Could you transcribe every entry below exactly, leaving out the pictures?

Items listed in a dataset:

###

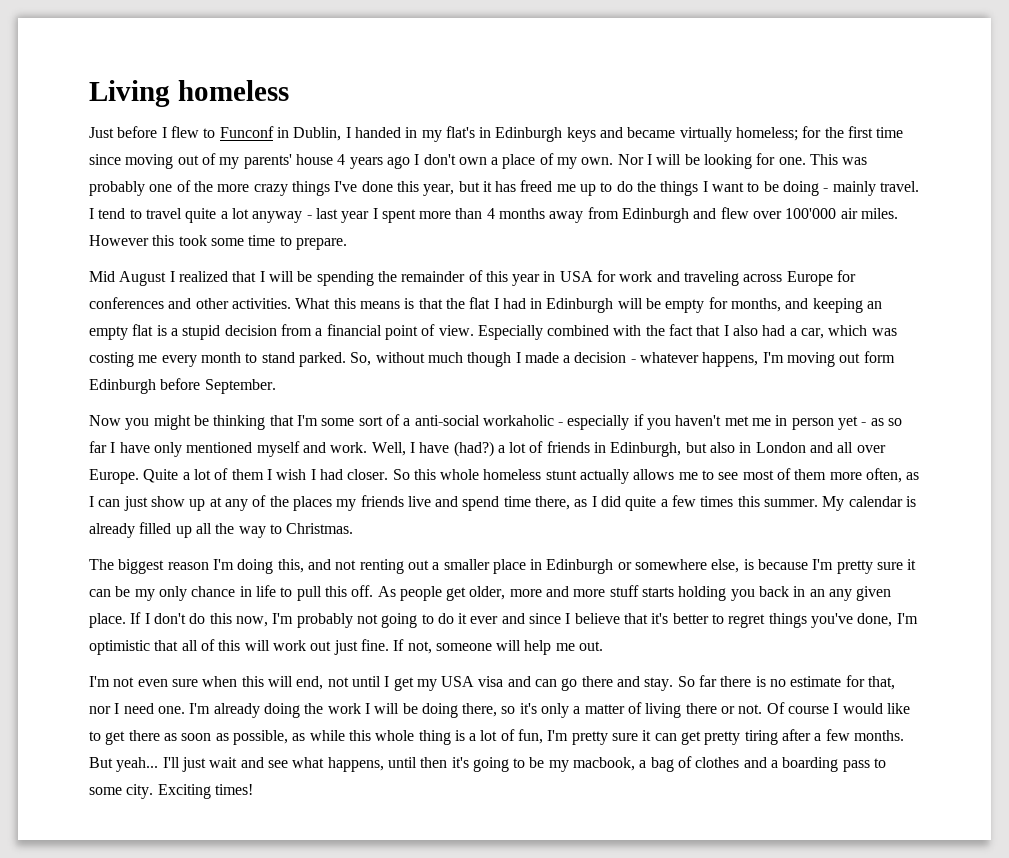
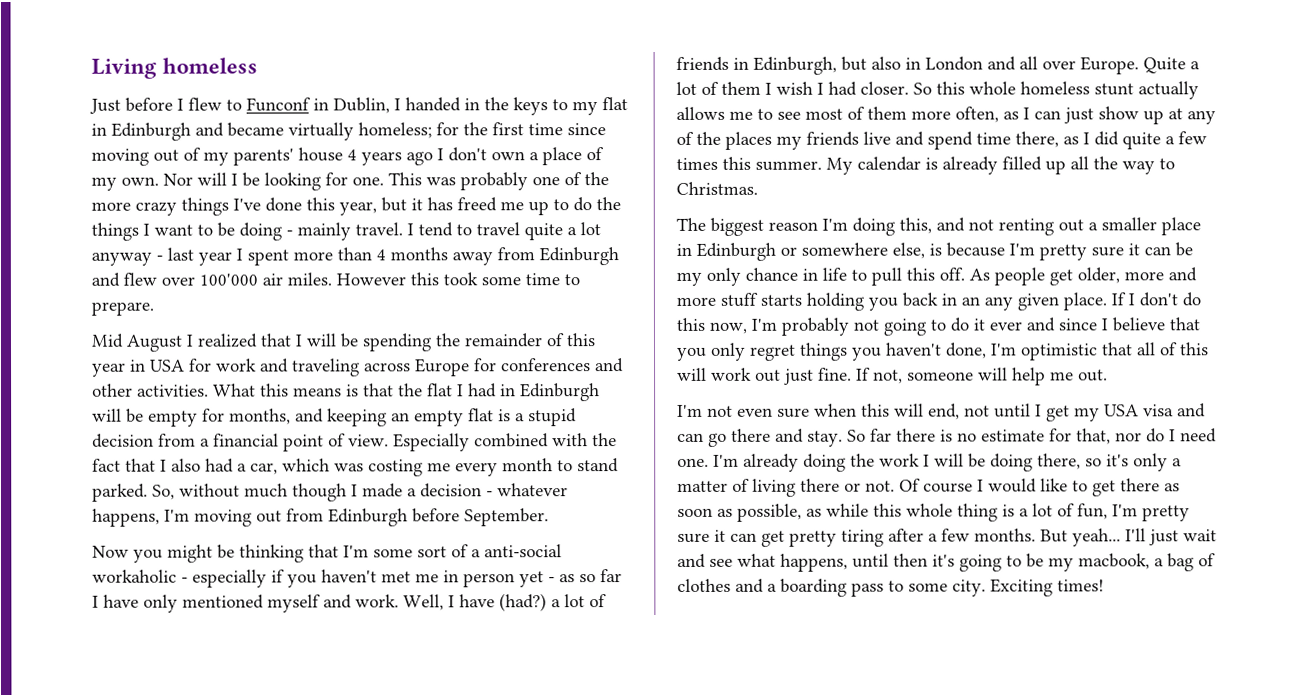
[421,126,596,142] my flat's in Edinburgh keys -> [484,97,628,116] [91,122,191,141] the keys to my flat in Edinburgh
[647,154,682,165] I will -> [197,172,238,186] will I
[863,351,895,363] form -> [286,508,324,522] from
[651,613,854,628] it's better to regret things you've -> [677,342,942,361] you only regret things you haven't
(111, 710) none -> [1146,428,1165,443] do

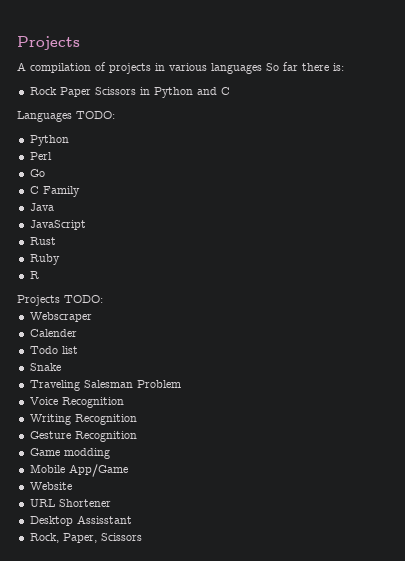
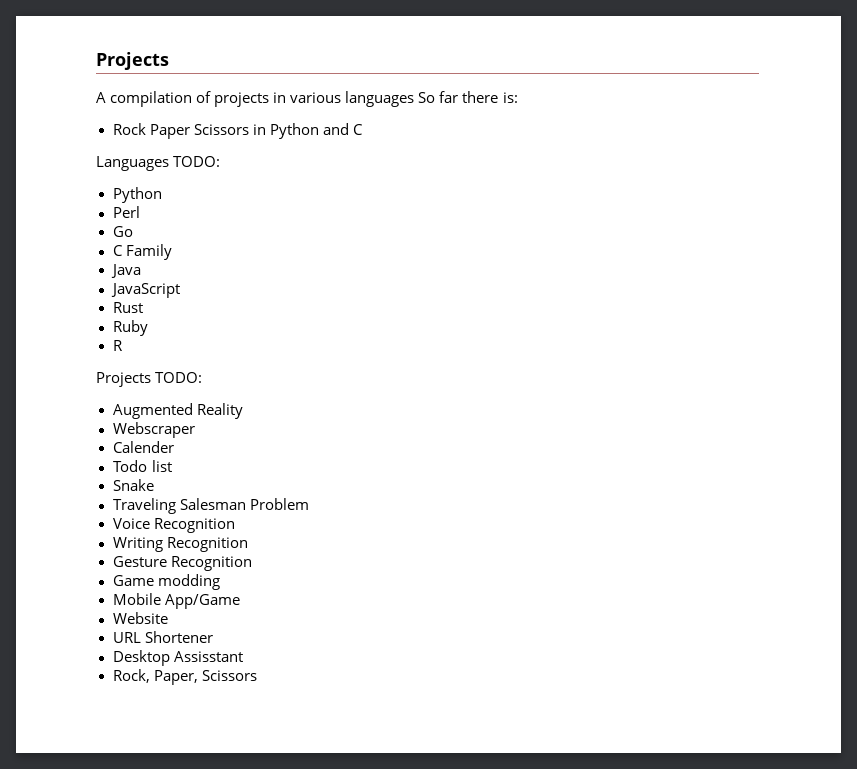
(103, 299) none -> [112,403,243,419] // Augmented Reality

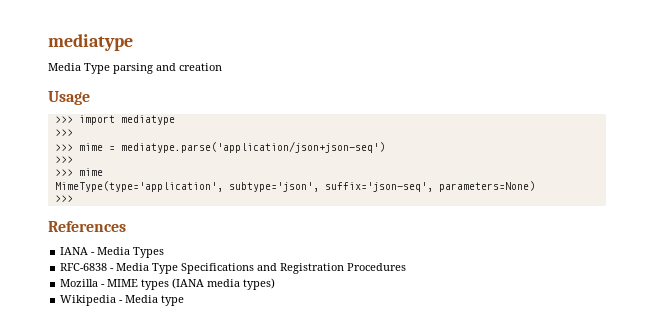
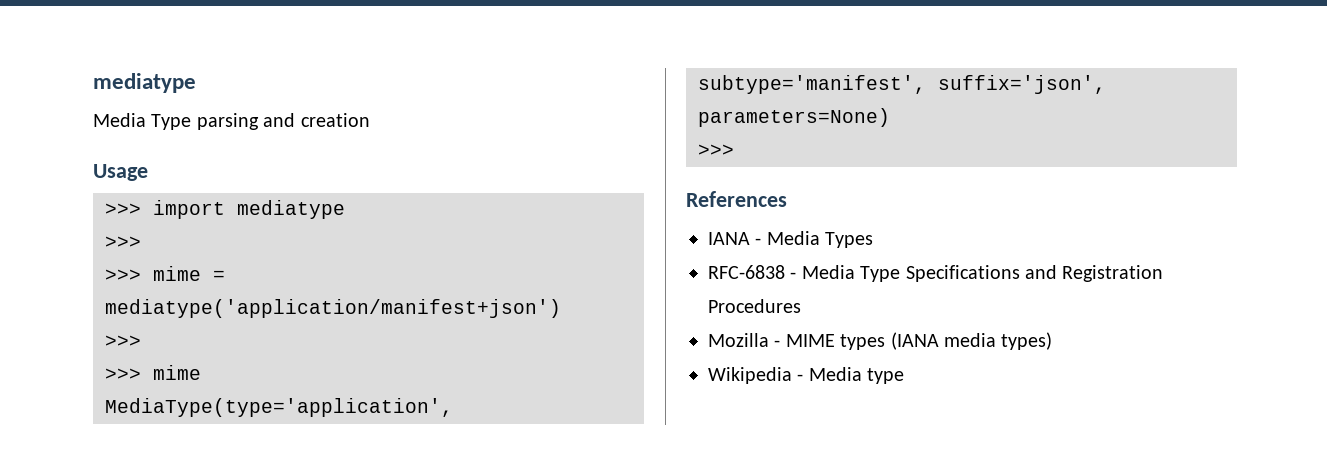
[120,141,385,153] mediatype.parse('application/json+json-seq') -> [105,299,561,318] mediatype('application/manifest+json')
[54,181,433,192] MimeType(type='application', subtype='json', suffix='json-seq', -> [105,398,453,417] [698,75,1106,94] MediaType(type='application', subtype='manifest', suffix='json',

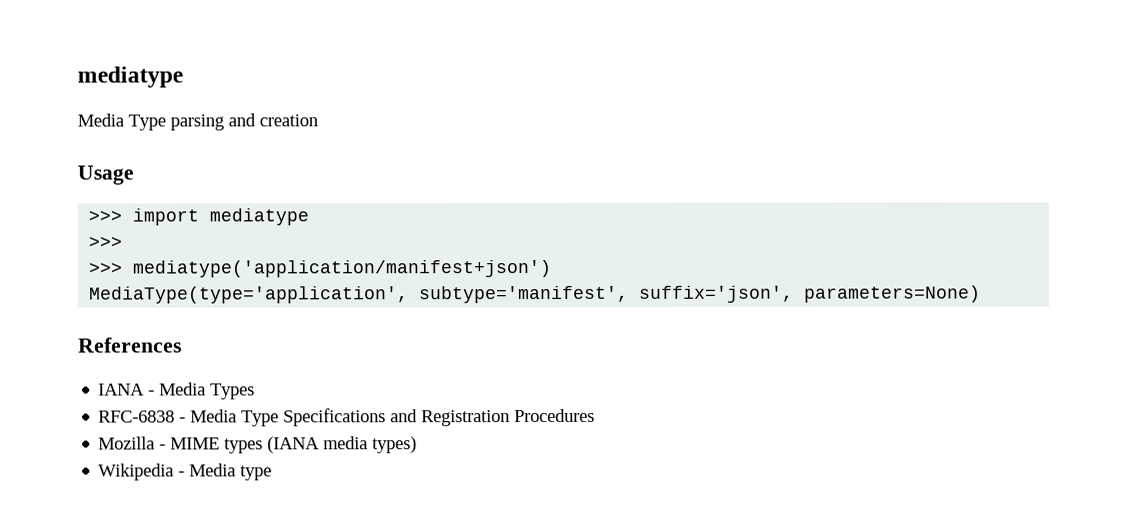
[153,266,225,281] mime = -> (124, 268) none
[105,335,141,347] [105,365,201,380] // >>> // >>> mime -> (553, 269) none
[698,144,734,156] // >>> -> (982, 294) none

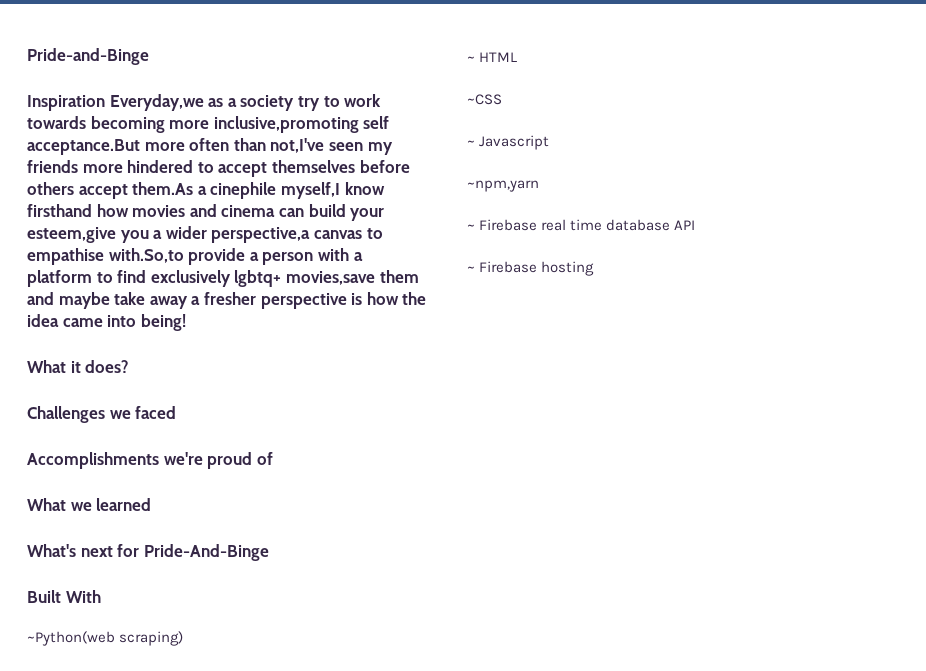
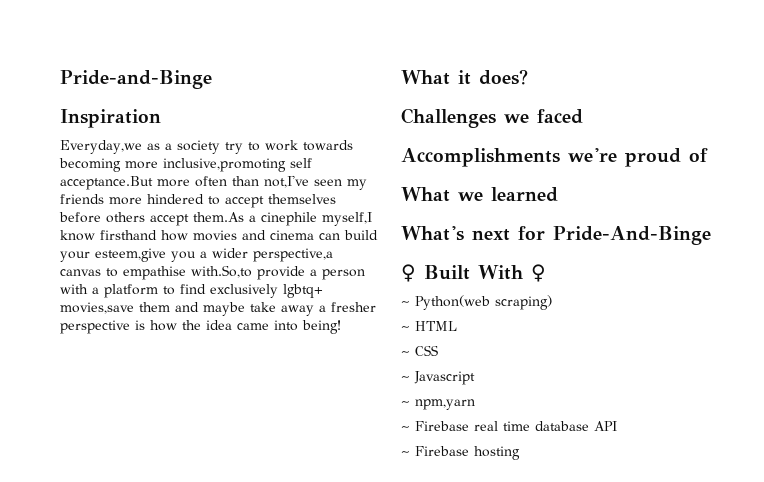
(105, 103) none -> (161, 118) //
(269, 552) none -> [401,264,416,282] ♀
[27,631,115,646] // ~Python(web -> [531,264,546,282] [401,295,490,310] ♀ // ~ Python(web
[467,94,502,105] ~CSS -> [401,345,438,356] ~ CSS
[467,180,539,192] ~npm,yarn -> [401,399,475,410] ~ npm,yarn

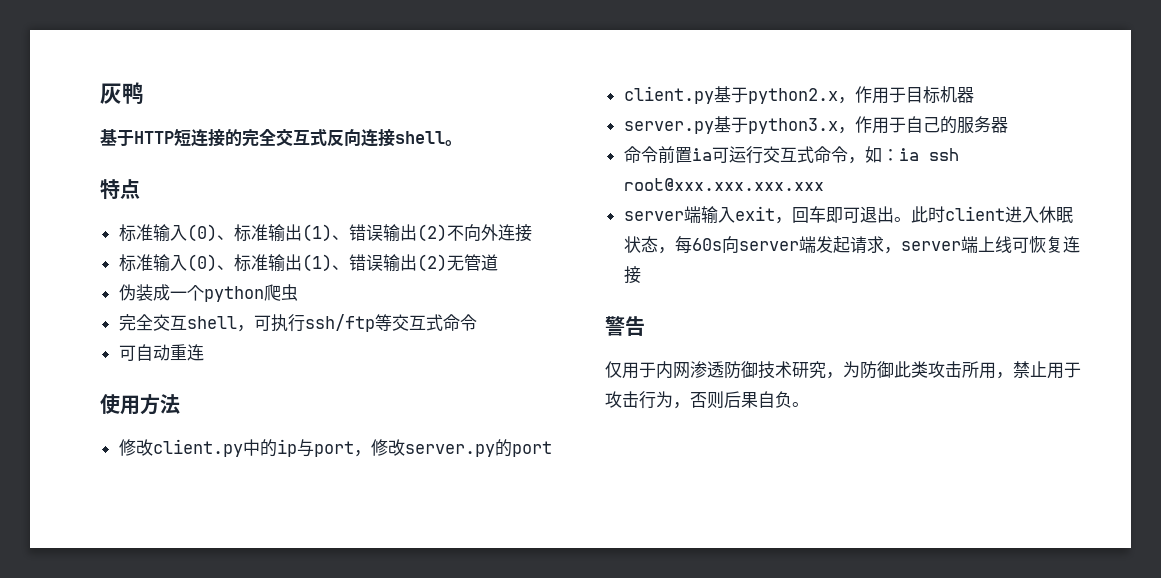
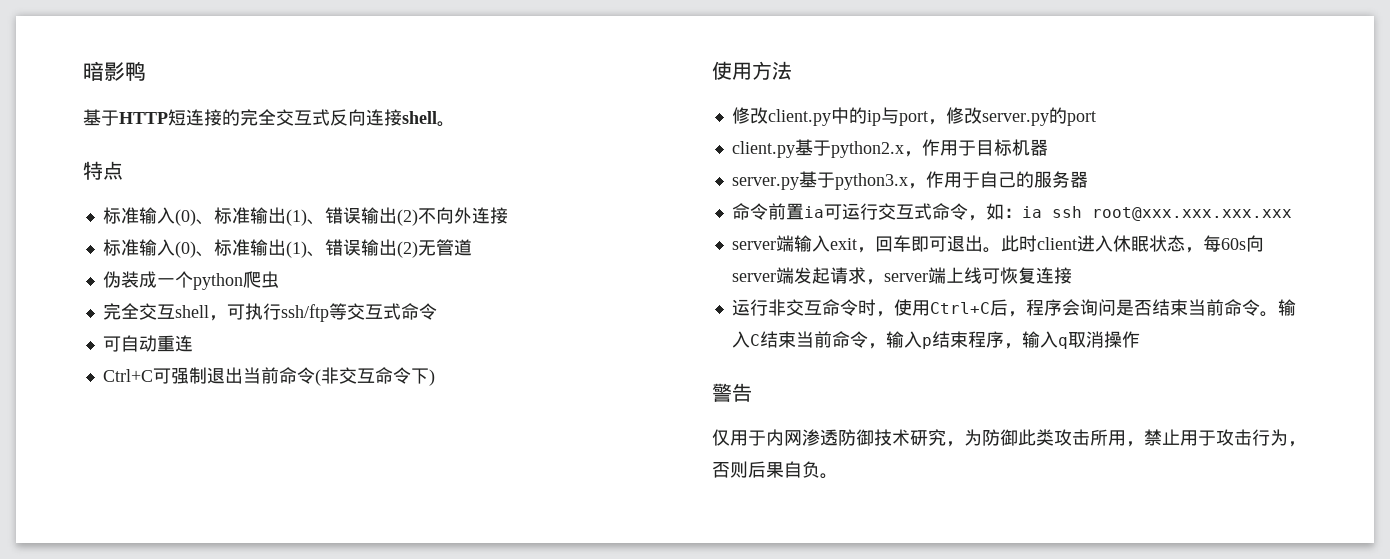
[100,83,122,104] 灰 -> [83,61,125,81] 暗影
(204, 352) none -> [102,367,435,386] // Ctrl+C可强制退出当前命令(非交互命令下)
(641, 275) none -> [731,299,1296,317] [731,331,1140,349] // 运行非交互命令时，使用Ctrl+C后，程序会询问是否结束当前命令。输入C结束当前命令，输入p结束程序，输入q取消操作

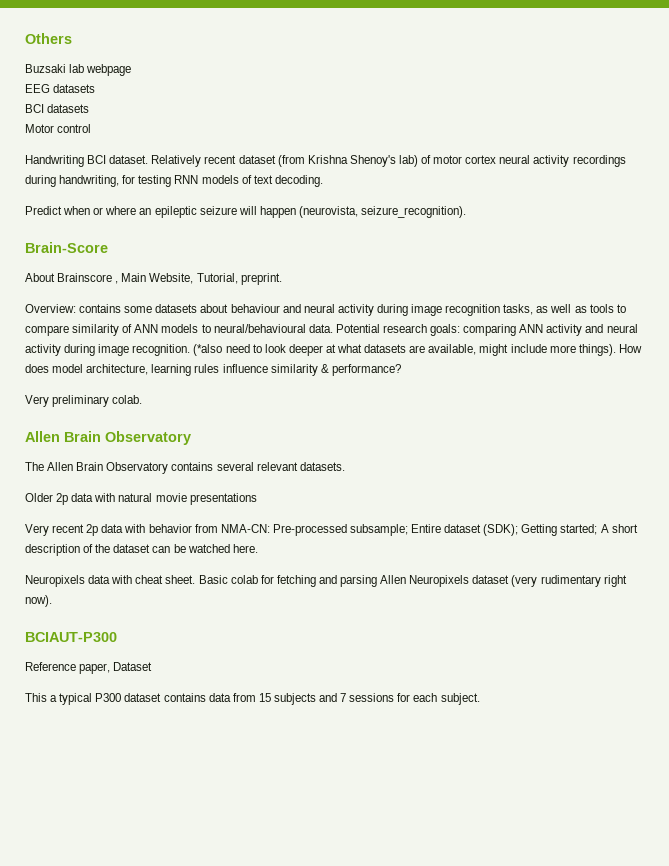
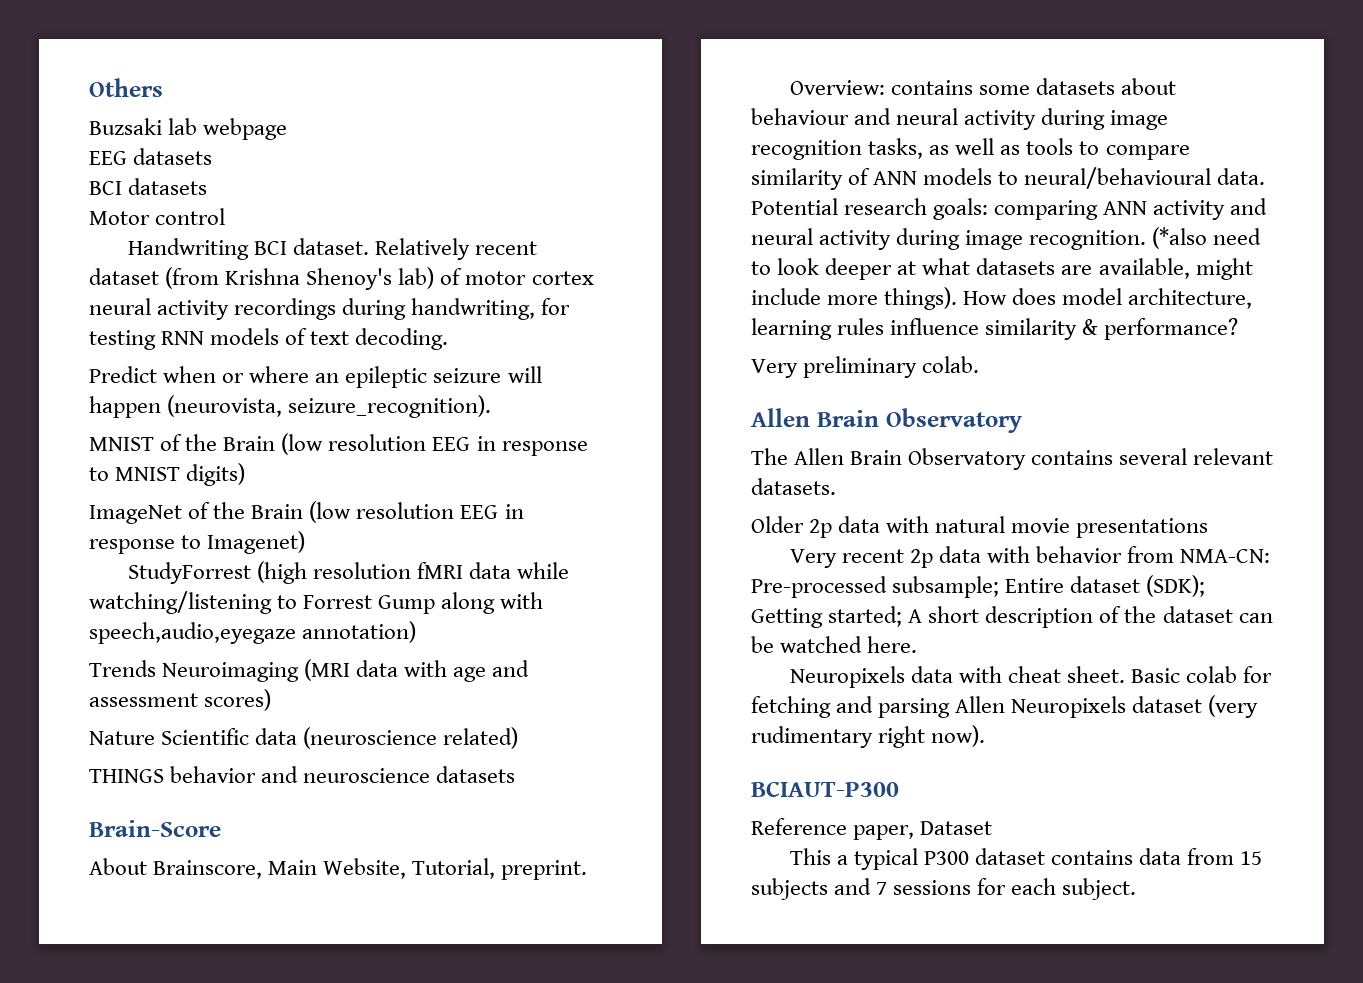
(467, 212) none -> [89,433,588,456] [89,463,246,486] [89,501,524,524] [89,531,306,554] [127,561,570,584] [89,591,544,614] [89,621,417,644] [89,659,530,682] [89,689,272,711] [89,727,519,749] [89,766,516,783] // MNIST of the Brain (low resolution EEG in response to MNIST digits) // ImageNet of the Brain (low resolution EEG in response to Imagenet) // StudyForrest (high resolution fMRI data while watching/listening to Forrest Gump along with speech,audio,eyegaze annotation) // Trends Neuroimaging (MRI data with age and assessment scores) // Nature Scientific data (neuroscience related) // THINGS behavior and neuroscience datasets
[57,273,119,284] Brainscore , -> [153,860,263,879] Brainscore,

###

:: TASK OUTPUT ::
[421,126,596,142] my flat's in Edinburgh keys -> [484,97,628,116] [91,122,191,141] the keys to my flat in Edinburgh
[647,154,682,165] I will -> [197,172,238,186] will I
[863,351,895,363] form -> [286,508,324,522] from
[651,613,854,628] it's better to regret things you've -> [677,342,942,361] you only regret things you haven't
(111, 710) none -> [1146,428,1165,443] do

(103, 299) none -> [112,403,243,419] // Augmented Reality

[120,141,385,153] mediatype.parse('application/json+json-seq') -> [105,299,561,318] mediatype('application/manifest+json')
[54,181,433,192] MimeType(type='application', subtype='json', suffix='json-seq', -> [105,398,453,417] [698,75,1106,94] MediaType(type='application', subtype='manifest', suffix='json',

[153,266,225,281] mime = -> (124, 268) none
[105,335,141,347] [105,365,201,380] // >>> // >>> mime -> (553, 269) none
[698,144,734,156] // >>> -> (982, 294) none

(105, 103) none -> (161, 118) //
(269, 552) none -> [401,264,416,282] ♀
[27,631,115,646] // ~Python(web -> [531,264,546,282] [401,295,490,310] ♀ // ~ Python(web
[467,94,502,105] ~CSS -> [401,345,438,356] ~ CSS
[467,180,539,192] ~npm,yarn -> [401,399,475,410] ~ npm,yarn

[100,83,122,104] 灰 -> [83,61,125,81] 暗影
(204, 352) none -> [102,367,435,386] // Ctrl+C可强制退出当前命令(非交互命令下)
(641, 275) none -> [731,299,1296,317] [731,331,1140,349] // 运行非交互命令时，使用Ctrl+C后，程序会询问是否结束当前命令。输入C结束当前命令，输入p结束程序，输入q取消操作

(467, 212) none -> [89,433,588,456] [89,463,246,486] [89,501,524,524] [89,531,306,554] [127,561,570,584] [89,591,544,614] [89,621,417,644] [89,659,530,682] [89,689,272,711] [89,727,519,749] [89,766,516,783] // MNIST of the Brain (low resolution EEG in response to MNIST digits) // ImageNet of the Brain (low resolution EEG in response to Imagenet) // StudyForrest (high resolution fMRI data while watching/listening to Forrest Gump along with speech,audio,eyegaze annotation) // Trends Neuroimaging (MRI data with age and assessment scores) // Nature Scientific data (neuroscience related) // THINGS behavior and neuroscience datasets
[57,273,119,284] Brainscore , -> [153,860,263,879] Brainscore,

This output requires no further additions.